### ABOUT THIS EXERCISE
Once you know how many lines below hold "rgba", reply with that number and add nothing.

BEGIN ENTRIES PROVIDED

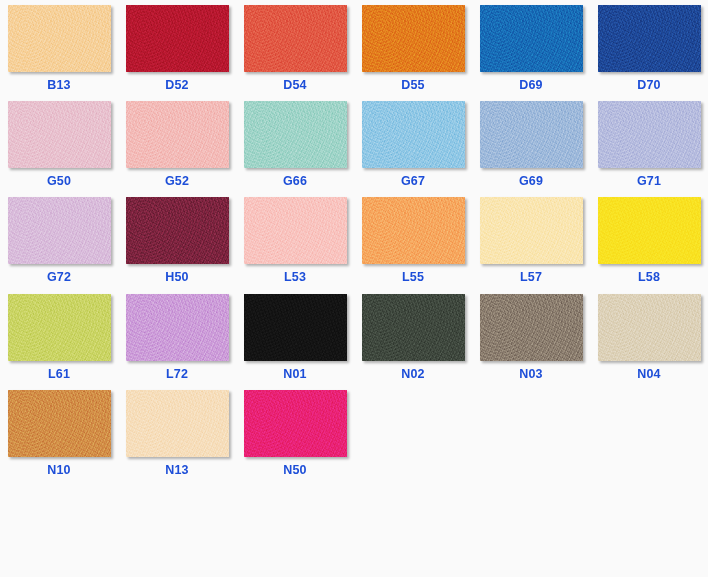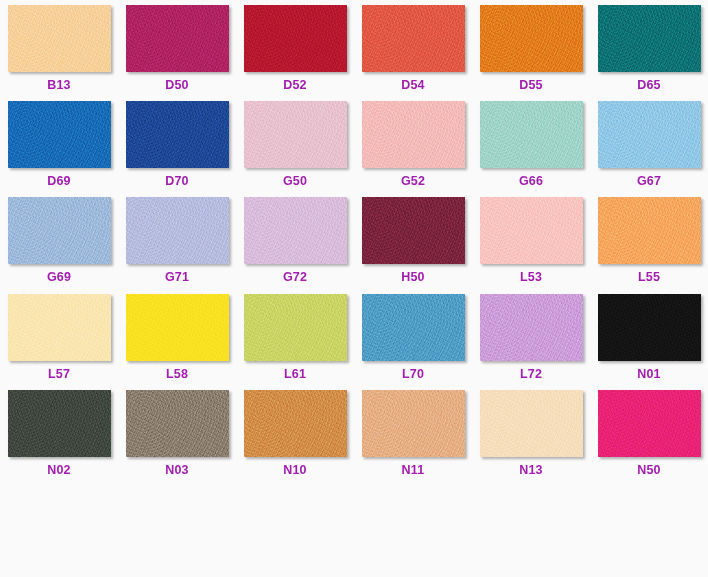--- a/index.html
+++ b/index.html
@@ -78,56 +78,48 @@
         rgba(0,0,0,0.05) 0px, rgba(0,0,0,0.05) 1px,
         rgba(255,255,255,0.06) 1px, rgba(255,255,255,0.06) 3px);
     mix-blend-mode: soft-light;
     pointer-events: none;
   }
 
   .swatch-label {
     margin-top: 7px;
     font-size: 12.5px;
     font-weight: bold;
-    color: #a21caf;
+    color: #1d4ed8;
     letter-spacing: 0.2px;
     line-height: 1;
     text-align: center;
     user-select: none;
   }
 </style>
 </head>
 <body style="background: rgb(250, 250, 250);">
 
 <div id="swatch-grid" style="grid-template-columns: repeat(6, 118px); grid-template-rows: repeat(6, 96.2px);">
     <div class="swatch-cell">
       <div class="swatch-chip" style="background-color: rgb(246, 207, 150);"></div>
       <div class="swatch-label">B13</div>
     </div>
     <div class="swatch-cell">
-      <div class="swatch-chip" style="background-color: rgb(173, 31, 94);"></div>
-      <div class="swatch-label">D50</div>
-    </div>
-    <div class="swatch-cell">
       <div class="swatch-chip" style="background-color: rgb(181, 21, 43);"></div>
       <div class="swatch-label">D52</div>
     </div>
     <div class="swatch-cell">
       <div class="swatch-chip" style="background-color: rgb(225, 84, 64);"></div>
       <div class="swatch-label">D54</div>
     </div>
     <div class="swatch-cell">
       <div class="swatch-chip" style="background-color: rgb(226, 120, 26);"></div>
       <div class="swatch-label">D55</div>
     </div>
     <div class="swatch-cell">
-      <div class="swatch-chip" style="background-color: rgb(12, 110, 112);"></div>
-      <div class="swatch-label">D65</div>
-    </div>
-    <div class="swatch-cell">
       <div class="swatch-chip" style="background-color: rgb(21, 104, 180);"></div>
       <div class="swatch-label">D69</div>
     </div>
     <div class="swatch-cell">
       <div class="swatch-chip" style="background-color: rgb(27, 68, 148);"></div>
       <div class="swatch-label">D70</div>
     </div>
     <div class="swatch-cell">
       <div class="swatch-chip" style="background-color: rgb(232, 191, 205);"></div>
       <div class="swatch-label">G50</div>
@@ -174,48 +166,44 @@
     </div>
     <div class="swatch-cell">
       <div class="swatch-chip" style="background-color: rgb(249, 225, 30);"></div>
       <div class="swatch-label">L58</div>
     </div>
     <div class="swatch-cell">
       <div class="swatch-chip" style="background-color: rgb(200, 211, 96);"></div>
       <div class="swatch-label">L61</div>
     </div>
     <div class="swatch-cell">
-      <div class="swatch-chip" style="background-color: rgb(75, 154, 196);"></div>
-      <div class="swatch-label">L70</div>
-    </div>
-    <div class="swatch-cell">
       <div class="swatch-chip" style="background-color: rgb(203, 154, 216);"></div>
       <div class="swatch-label">L72</div>
     </div>
     <div class="swatch-cell">
       <div class="swatch-chip" style="background-color: rgb(17, 17, 17);"></div>
       <div class="swatch-label">N01</div>
     </div>
     <div class="swatch-cell">
       <div class="swatch-chip" style="background-color: rgb(59, 68, 58);"></div>
       <div class="swatch-label">N02</div>
     </div>
     <div class="swatch-cell">
       <div class="swatch-chip" style="background-color: rgb(135, 121, 106);"></div>
       <div class="swatch-label">N03</div>
     </div>
     <div class="swatch-cell">
+      <div class="swatch-chip" style="background-color: rgb(220, 208, 182);"></div>
+      <div class="swatch-label">N04</div>
+    </div>
+    <div class="swatch-cell">
       <div class="swatch-chip" style="background-color: rgb(209, 138, 67);"></div>
       <div class="swatch-label">N10</div>
     </div>
     <div class="swatch-cell">
-      <div class="swatch-chip" style="background-color: rgb(229, 172, 128);"></div>
-      <div class="swatch-label">N11</div>
-    </div>
-    <div class="swatch-cell">
       <div class="swatch-chip" style="background-color: rgb(246, 221, 185);"></div>
       <div class="swatch-label">N13</div>
     </div>
     <div class="swatch-cell">
       <div class="swatch-chip" style="background-color: rgb(233, 31, 113);"></div>
       <div class="swatch-label">N50</div>
     </div>
   </div>
 
 </body></html>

END ENTRIES PROVIDED

### ANSWER TO THE EXERCISE
2